• What is being asked: Give back exactly the stretch of data below from the line holding "Senna Follicoli Taglio" through the line holding "total: 2426.58 -> 3258.84", both ends included, and leave the remaining lines out.

[Version comparison data]

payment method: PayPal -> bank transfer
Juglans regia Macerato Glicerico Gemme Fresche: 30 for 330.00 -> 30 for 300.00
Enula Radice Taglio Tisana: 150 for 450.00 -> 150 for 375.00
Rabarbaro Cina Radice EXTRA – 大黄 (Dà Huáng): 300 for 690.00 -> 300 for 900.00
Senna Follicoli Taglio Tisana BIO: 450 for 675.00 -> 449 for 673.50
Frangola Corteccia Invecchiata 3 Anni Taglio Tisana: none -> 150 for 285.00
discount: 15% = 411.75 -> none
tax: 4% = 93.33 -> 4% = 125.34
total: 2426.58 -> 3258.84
* * *
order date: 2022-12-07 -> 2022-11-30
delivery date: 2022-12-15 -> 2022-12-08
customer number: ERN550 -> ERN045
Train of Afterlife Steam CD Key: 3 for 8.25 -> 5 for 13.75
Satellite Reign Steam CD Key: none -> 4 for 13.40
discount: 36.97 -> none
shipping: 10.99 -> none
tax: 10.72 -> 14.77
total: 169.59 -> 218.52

• Your solution:
Senna Follicoli Taglio Tisana BIO: 450 for 675.00 -> 449 for 673.50
Frangola Corteccia Invecchiata 3 Anni Taglio Tisana: none -> 150 for 285.00
discount: 15% = 411.75 -> none
tax: 4% = 93.33 -> 4% = 125.34
total: 2426.58 -> 3258.84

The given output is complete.